◆ **Difference listings**
********************

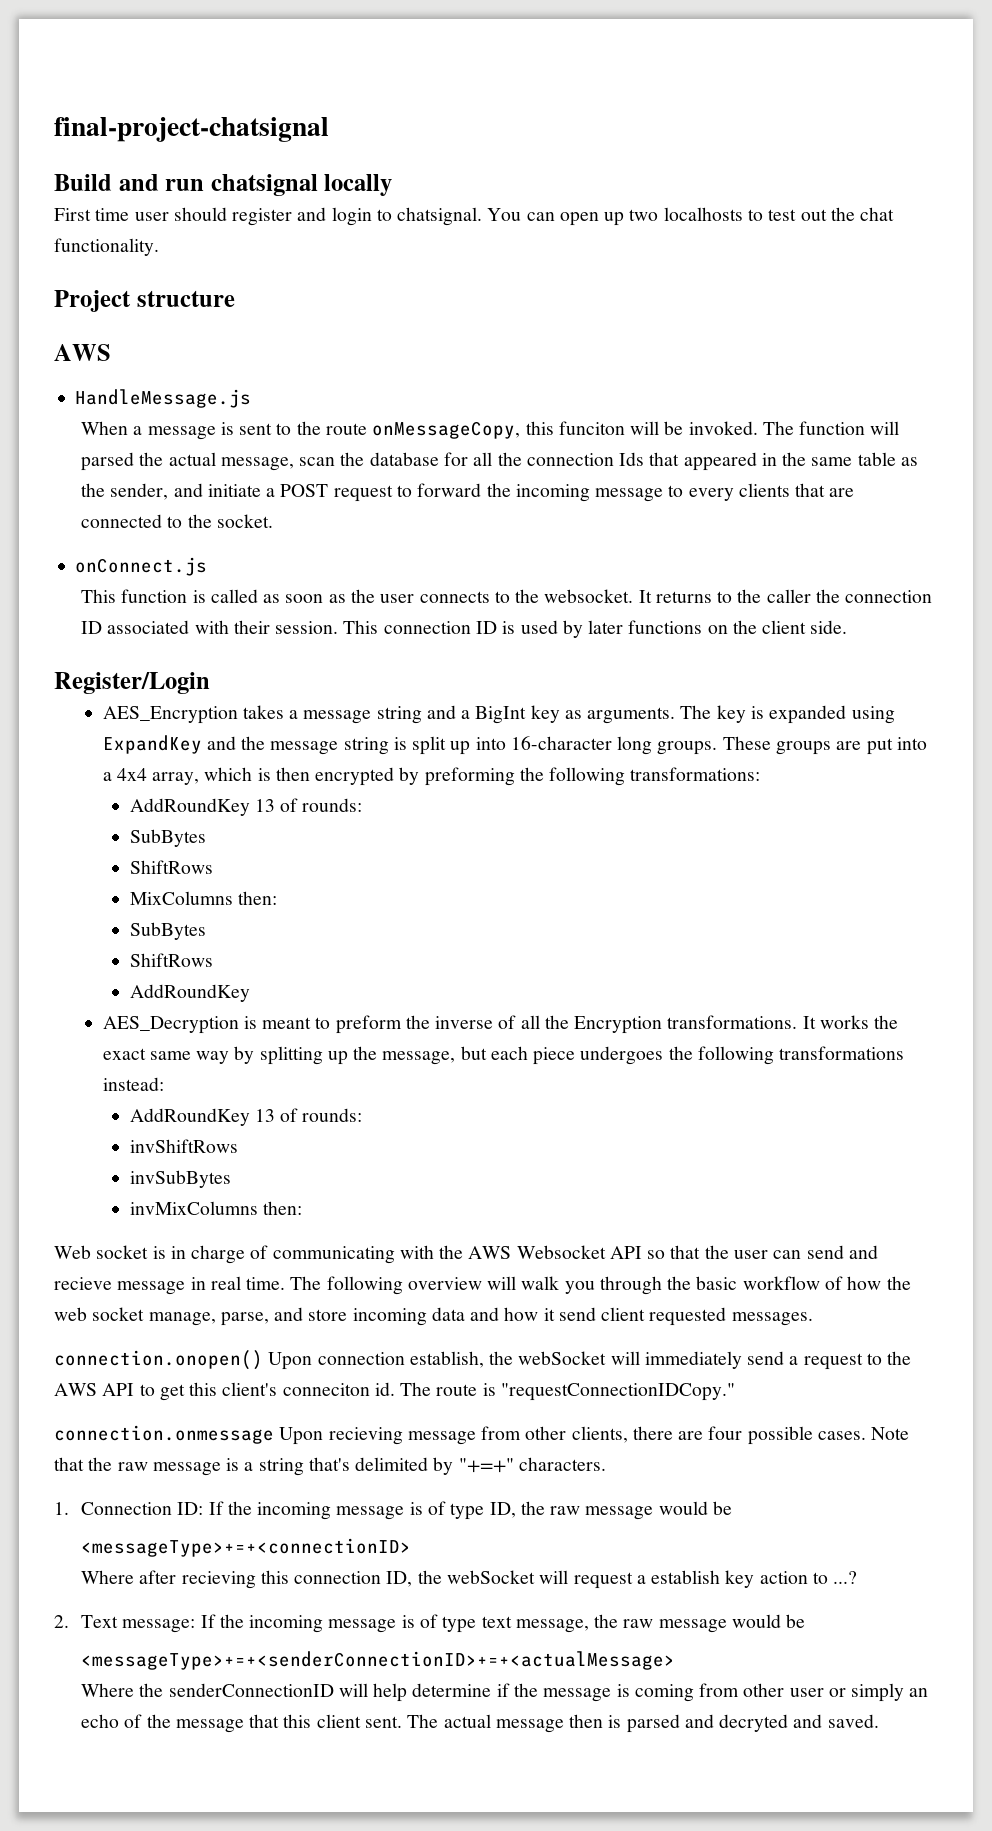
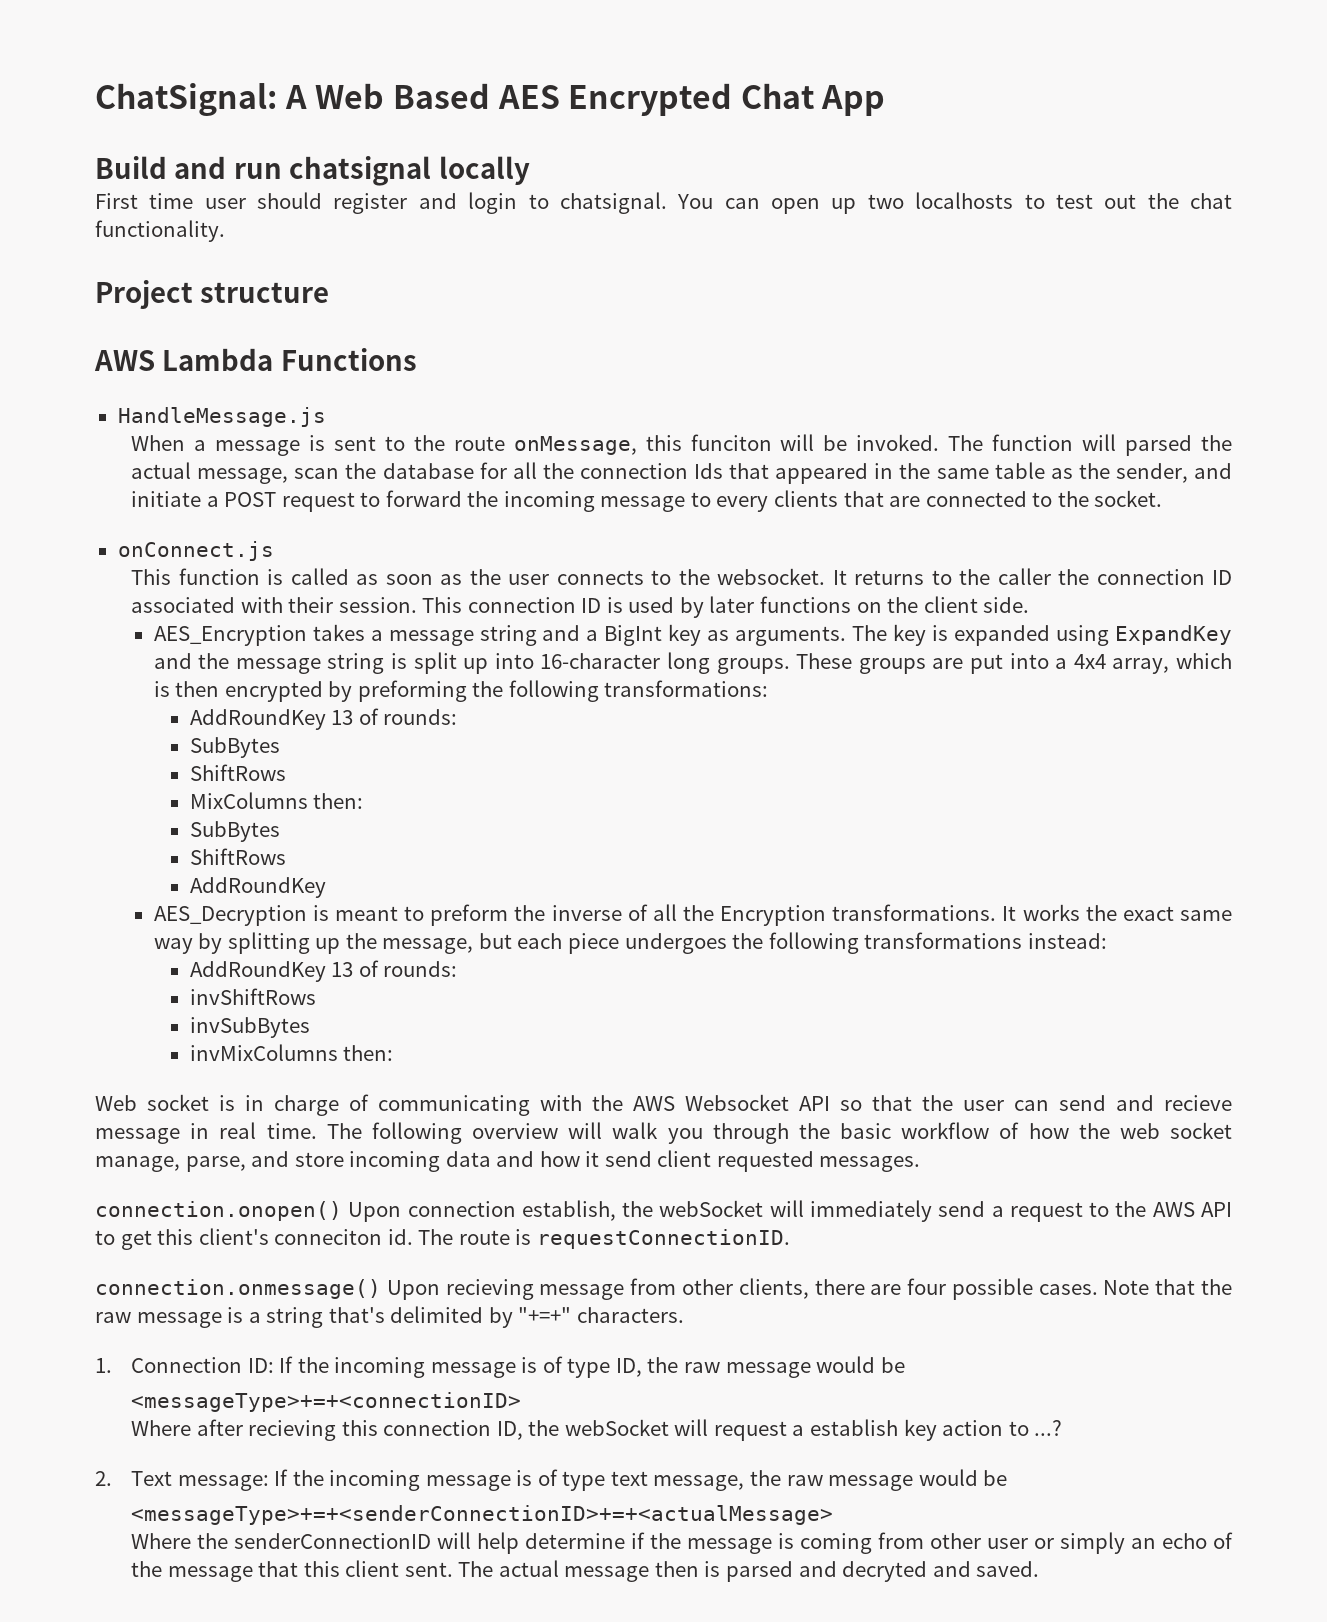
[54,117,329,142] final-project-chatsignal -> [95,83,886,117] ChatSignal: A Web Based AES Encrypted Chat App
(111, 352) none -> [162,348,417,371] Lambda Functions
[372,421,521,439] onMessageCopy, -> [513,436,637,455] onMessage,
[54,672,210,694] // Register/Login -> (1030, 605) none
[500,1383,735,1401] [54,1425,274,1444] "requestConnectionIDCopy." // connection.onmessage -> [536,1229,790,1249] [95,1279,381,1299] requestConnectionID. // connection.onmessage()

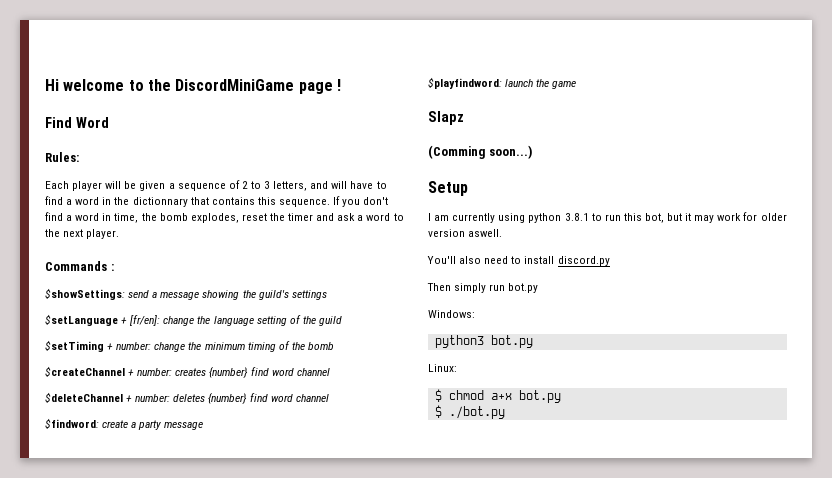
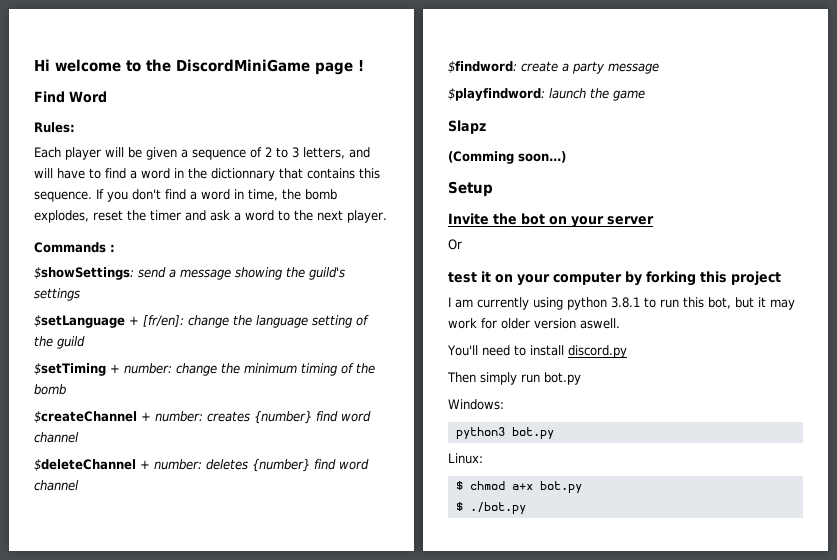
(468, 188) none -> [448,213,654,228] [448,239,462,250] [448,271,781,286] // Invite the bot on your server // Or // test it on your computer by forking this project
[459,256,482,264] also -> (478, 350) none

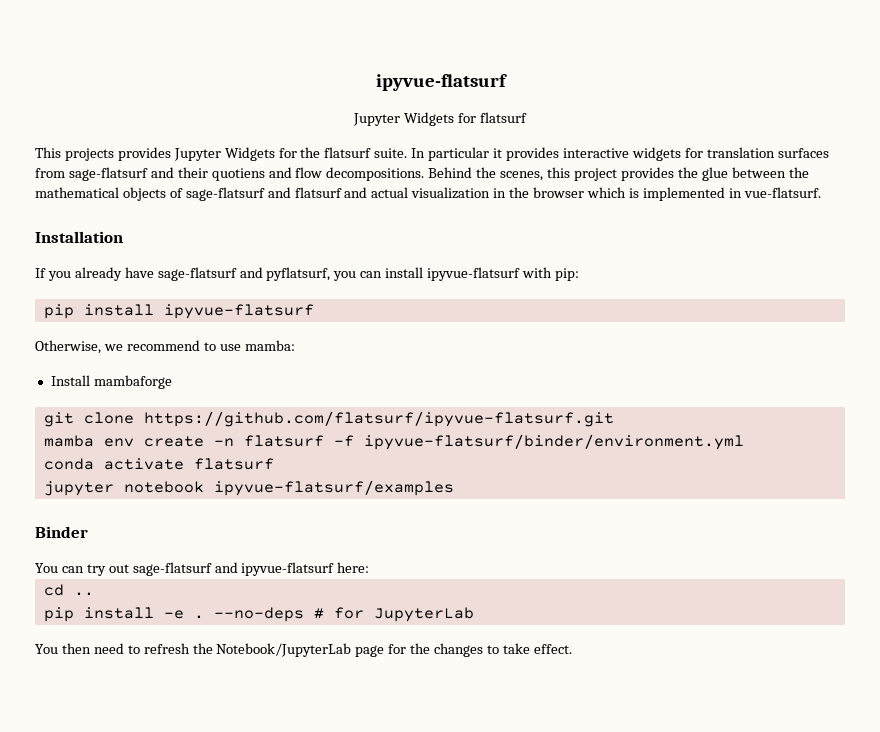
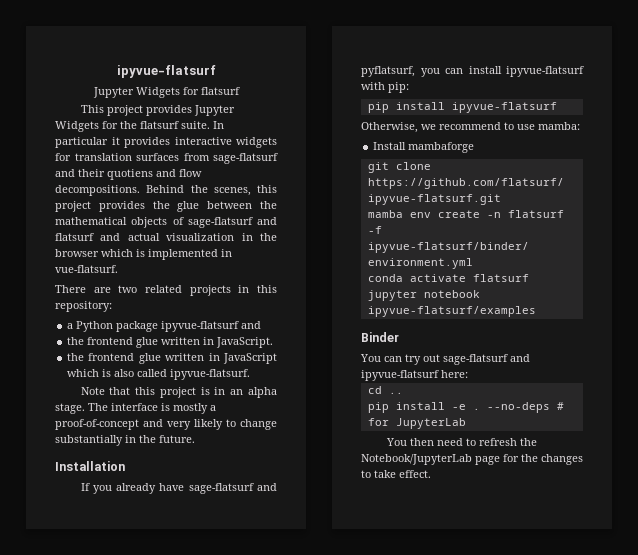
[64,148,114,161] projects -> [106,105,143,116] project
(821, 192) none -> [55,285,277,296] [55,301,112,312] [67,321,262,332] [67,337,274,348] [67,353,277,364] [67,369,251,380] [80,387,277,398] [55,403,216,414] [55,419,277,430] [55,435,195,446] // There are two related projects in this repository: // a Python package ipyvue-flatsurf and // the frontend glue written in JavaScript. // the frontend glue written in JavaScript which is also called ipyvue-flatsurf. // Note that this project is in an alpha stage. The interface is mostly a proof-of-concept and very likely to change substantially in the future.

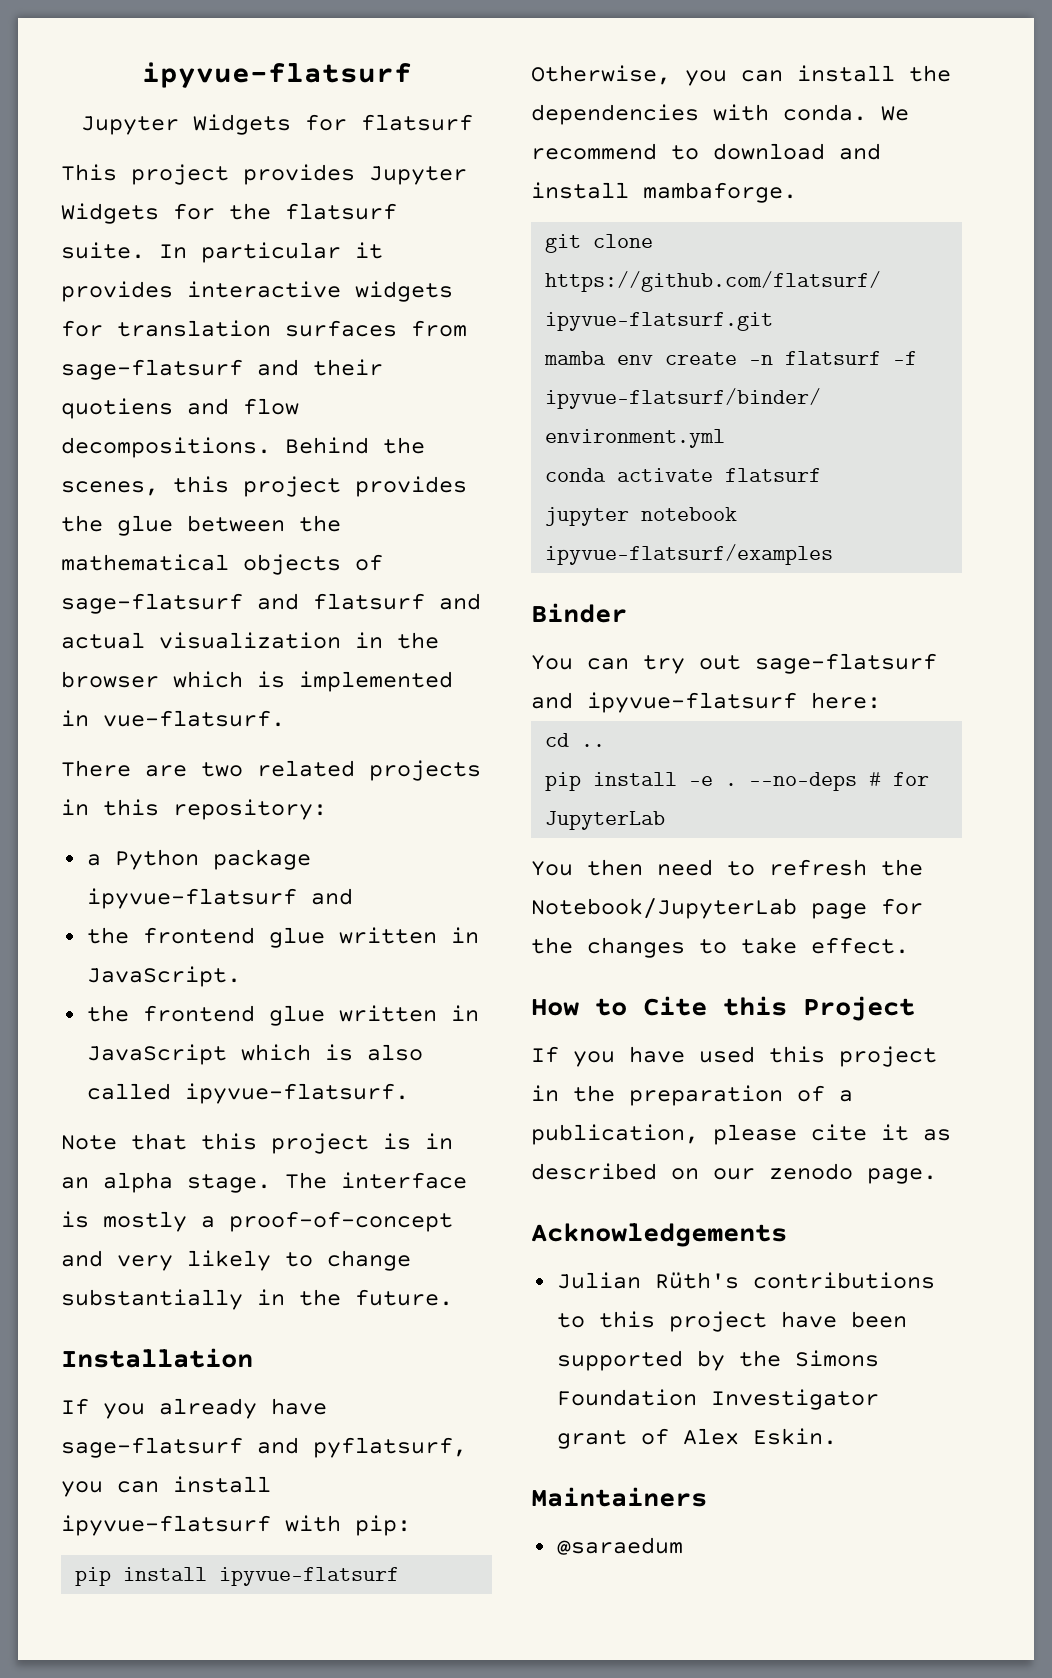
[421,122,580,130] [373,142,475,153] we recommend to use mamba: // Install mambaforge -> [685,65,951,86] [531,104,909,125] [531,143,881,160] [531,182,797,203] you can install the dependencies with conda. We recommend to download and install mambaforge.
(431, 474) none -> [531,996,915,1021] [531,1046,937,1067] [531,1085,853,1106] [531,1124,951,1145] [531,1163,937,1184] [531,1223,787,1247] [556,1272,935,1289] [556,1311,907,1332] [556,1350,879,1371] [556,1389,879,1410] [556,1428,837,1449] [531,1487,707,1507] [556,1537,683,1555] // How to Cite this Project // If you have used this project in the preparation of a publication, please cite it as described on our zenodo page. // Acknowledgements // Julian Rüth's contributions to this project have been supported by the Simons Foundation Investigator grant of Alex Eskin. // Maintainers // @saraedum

********************

◆ **WHAT IS EXPECTED**
Copy the final portion of the records: every line from the one containing "[372,421,521,439] onMessageCopy, ->" through the last, word for word, without pictures.

◆ **RESPONSE**
[372,421,521,439] onMessageCopy, -> [513,436,637,455] onMessage,
[54,672,210,694] // Register/Login -> (1030, 605) none
[500,1383,735,1401] [54,1425,274,1444] "requestConnectionIDCopy." // connection.onmessage -> [536,1229,790,1249] [95,1279,381,1299] requestConnectionID. // connection.onmessage()

(468, 188) none -> [448,213,654,228] [448,239,462,250] [448,271,781,286] // Invite the bot on your server // Or // test it on your computer by forking this project
[459,256,482,264] also -> (478, 350) none

[64,148,114,161] projects -> [106,105,143,116] project
(821, 192) none -> [55,285,277,296] [55,301,112,312] [67,321,262,332] [67,337,274,348] [67,353,277,364] [67,369,251,380] [80,387,277,398] [55,403,216,414] [55,419,277,430] [55,435,195,446] // There are two related projects in this repository: // a Python package ipyvue-flatsurf and // the frontend glue written in JavaScript. // the frontend glue written in JavaScript which is also called ipyvue-flatsurf. // Note that this project is in an alpha stage. The interface is mostly a proof-of-concept and very likely to change substantially in the future.

[421,122,580,130] [373,142,475,153] we recommend to use mamba: // Install mambaforge -> [685,65,951,86] [531,104,909,125] [531,143,881,160] [531,182,797,203] you can install the dependencies with conda. We recommend to download and install mambaforge.
(431, 474) none -> [531,996,915,1021] [531,1046,937,1067] [531,1085,853,1106] [531,1124,951,1145] [531,1163,937,1184] [531,1223,787,1247] [556,1272,935,1289] [556,1311,907,1332] [556,1350,879,1371] [556,1389,879,1410] [556,1428,837,1449] [531,1487,707,1507] [556,1537,683,1555] // How to Cite this Project // If you have used this project in the preparation of a publication, please cite it as described on our zenodo page. // Acknowledgements // Julian Rüth's contributions to this project have been supported by the Simons Foundation Investigator grant of Alex Eskin. // Maintainers // @saraedum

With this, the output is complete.